The remarkable landscaping program here adds color to an otherwise harsh, dreary environment.
“A lot of people have the misperception that everything is concrete,” said Gary Lane, associate warden responsible for operations and security. “I have to tell a lot of first-time visitors that what you see on TV is not actually true.”
Inmates can develop a sense of self-respect through honest labor, learning a useful skill and the satisfaction of making things grow, said Warden Tim Riley.
“It lets them see the benefit of hard work,” he said. “They can actually take part in something that will grow and produce and they can see the benefit of that, and it generates funds for us.”
None of this is a burden on the taxpayers, as the program is almost entirely self-sustaining.

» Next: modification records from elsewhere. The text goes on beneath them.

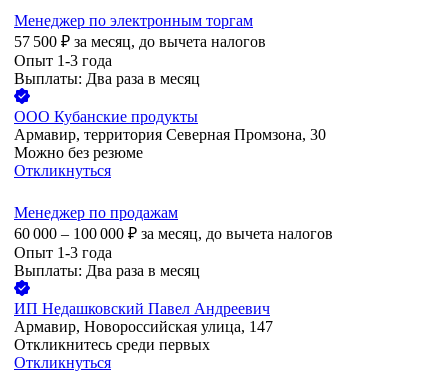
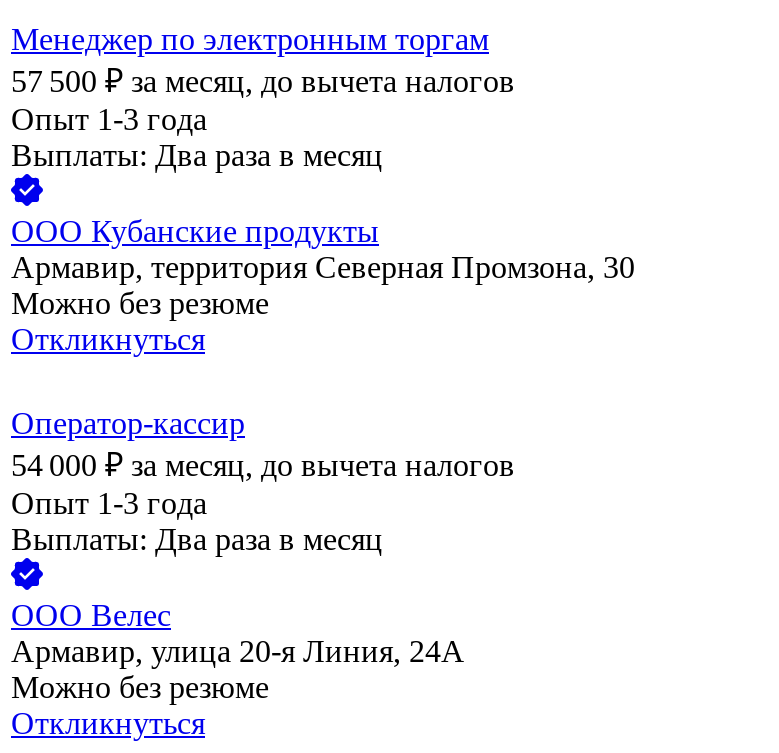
- Менеджер по продажам
- 60 000 – 100 000 ₽ за месяц, до вычета налогов
+ Оператор-кассир
+ 54 000 ₽ за месяц, до вычета налогов

- ИП Недашковский Павел Андреевич
- Армавир, Новороссийская улица, 147
- Откликнитесь среди первых
+ ООО Велес
+ Армавир, улица 20-я Линия, 24А
+ Можно без резюме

“We can’t afford to go buy (flowers), so we have to grow them,” Riley said. “Then we have plant sales, and all that money goes back into the program to buy fertilizer and dirt and containers and the things that we need to continue the program.”
Making it grow
The officer in charge of the landscaping project at Tyger River is Sgt. Rhonda Alexander, a veteran of the state prison staff who took the position of horticulture supervisor in February 2007.
Although she’s had no formal training in landscaping, she’s no stranger to the field.

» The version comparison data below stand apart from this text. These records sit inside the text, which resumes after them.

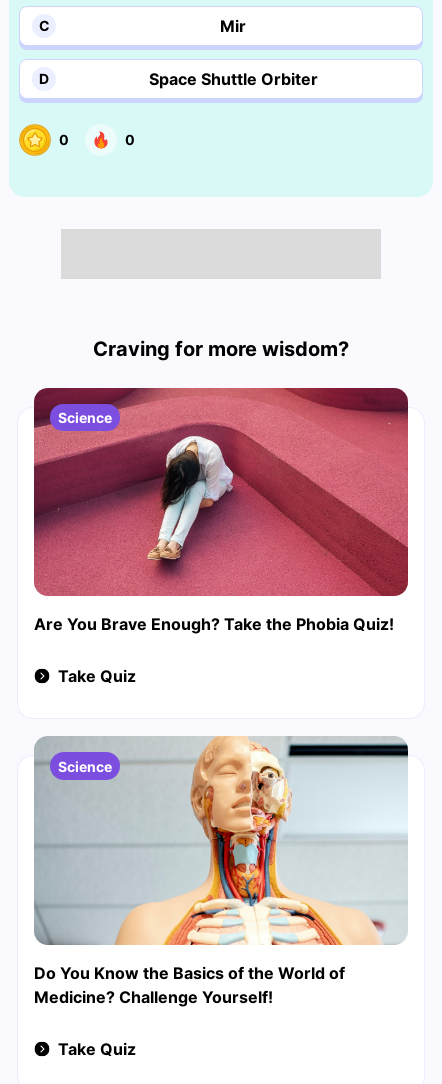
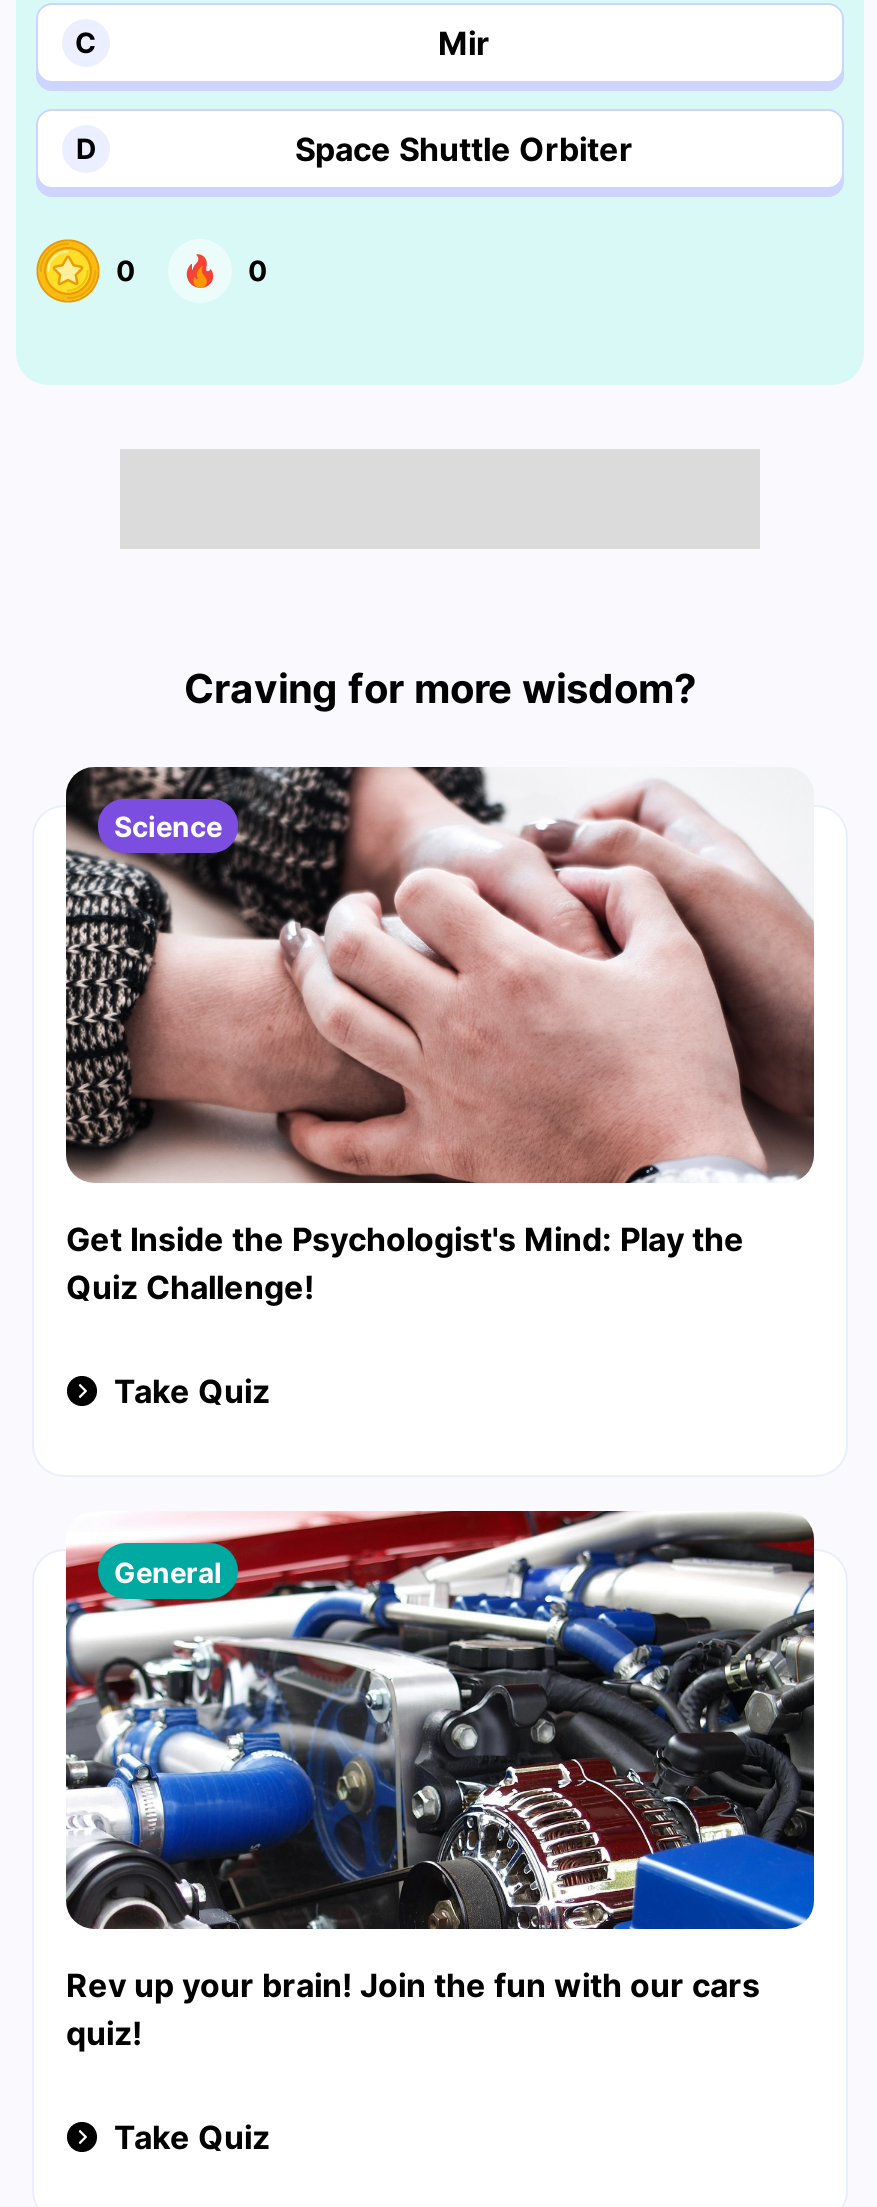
- [image]
- Are You Brave Enough? Take the Phobia Quiz!
+ [image]
+ Get Inside the Psychologist's Mind: Play the
+ Quiz Challenge!

- [image]
- Science
+ [image]
+ General

- Do You Know the Basics of the World of
- Medicine? Challenge Yourself!
+ Rev up your brain! Join the fun with our cars
+ quiz!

“I pretty much do all my yard work at home,” she said. “I’m an outside person.”
There’s plenty of outside to deal with here, more than 400 acres. Until 1999, it was operated as two separate prisons, Dutchman and Cross Anchor, with Dutchman being the higher security level of the two. It is on higher ground and now constitutes the “upper yard,” with the former Cross Anchor being the “lower yard.”

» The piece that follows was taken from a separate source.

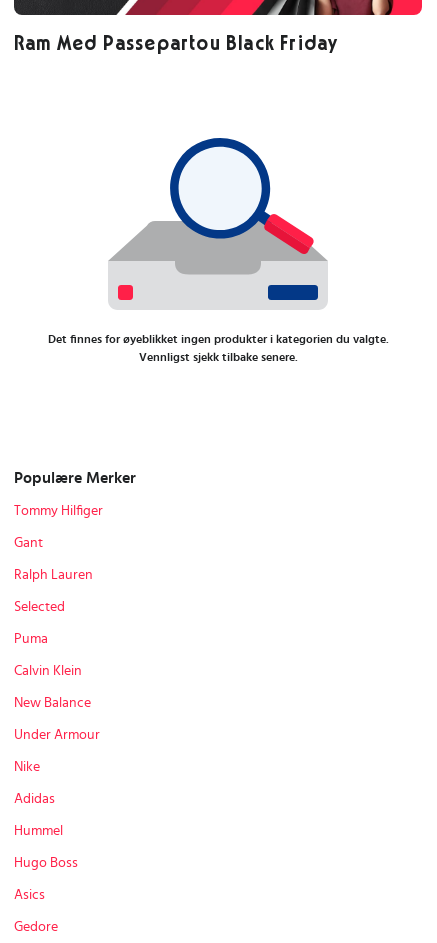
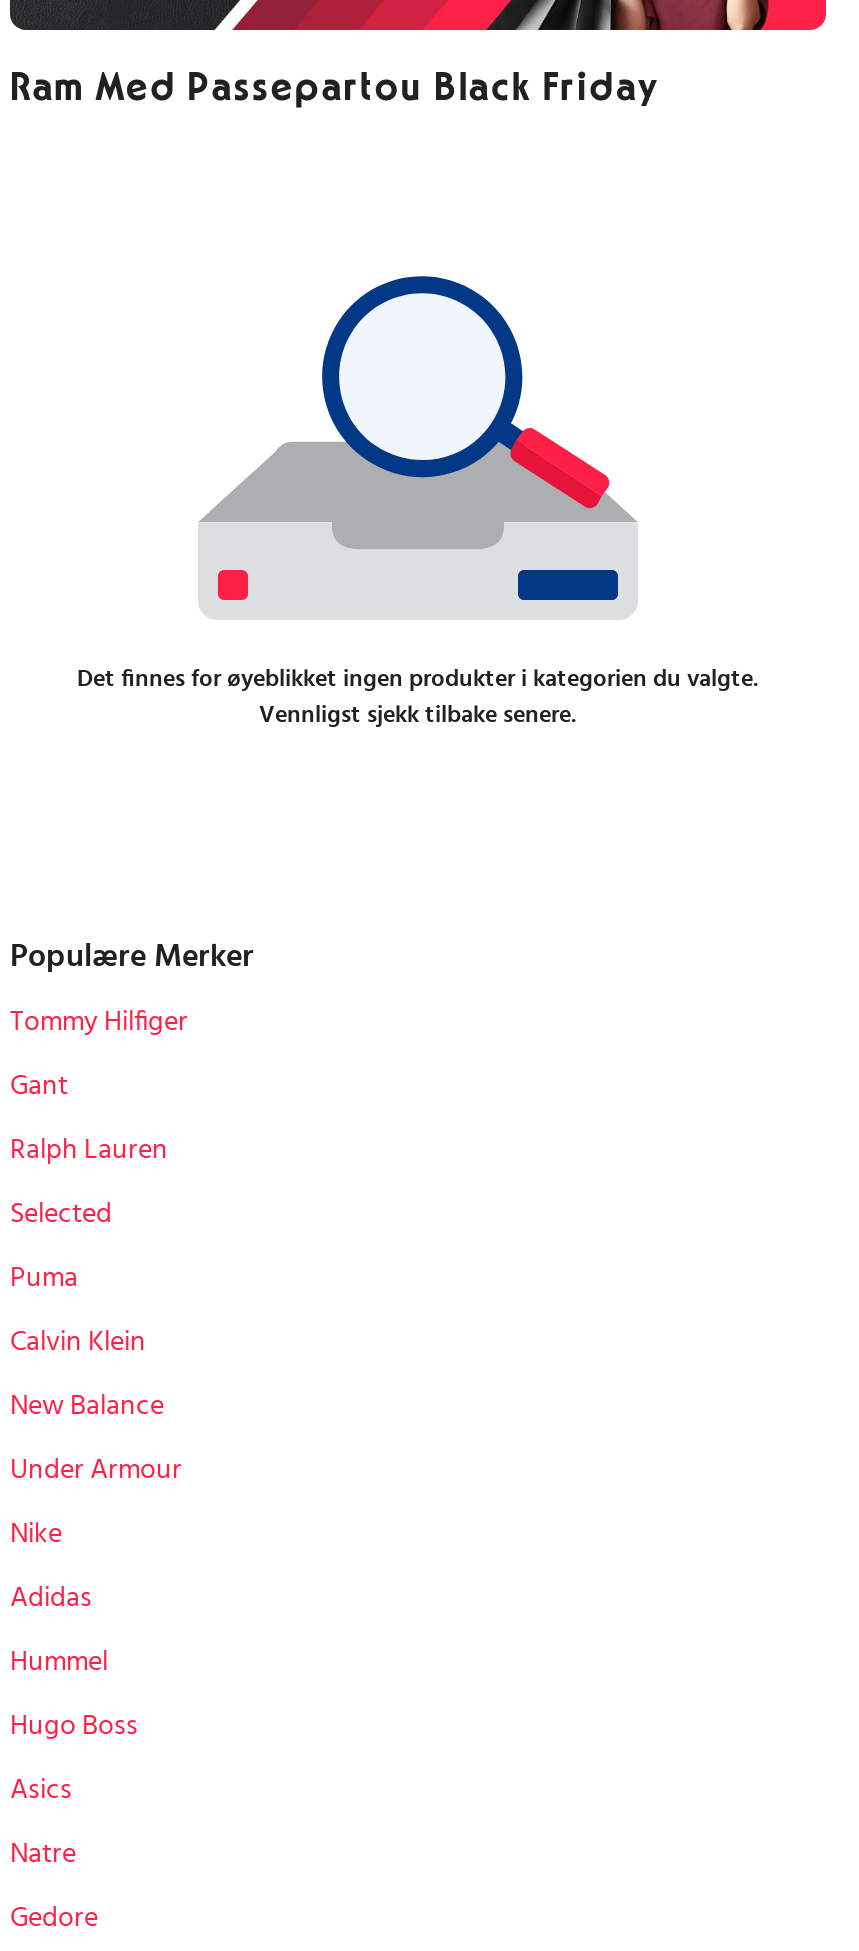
+ Natre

The property also includes a wastewater treatment plant and training range that the prison staff has to maintain.
Alexander’s responsibilities include supervising 28 inmates who work full-time five days a week keeping the landscape in top shape. That begins with the propagation of the plants in the greenhouses below the lower yard.
“It’s a full time job,” said one inmate in charge of plant propagation. “You don’t get much slack time keeping all these things going.”
The prison uses a variety of methods to start plants.
“We start them from seeds. We start them from propagating and dividing by the buds and one thing and another,” the inmate explained. “We’ve got a root bed back here that we use to root a lot of plants in.”
|Inside one of the greenhouses at Tyger River.|
|Inmates returning mowers to the maintenance shed after cuttingpart of the prison’s green space.|
|An inmate working on a flower plot.|
In late September, the greenhouse was filled with 5,000 pansies, 4,000 ornamental cabbages and 1,000 kale plants being readied for fall planting.
The inmates collect seeds from the mature plants each year and use them to grow the next generation.
“As each thing dies out I’ll send one of the inmates around with an envelope or maybe a peanut butter jar or something and collect all the seeds, and we use the seed from this year for next year,” she said.
Alexander assigns each inmate a section, with some areas requiring two inmates to handle.
Another inmate, responsible for maintaining the grounds around the prison’s education buildings, said, “I do watering, weeding, planting, uprooting, picking the seeds out of the plants and everything.”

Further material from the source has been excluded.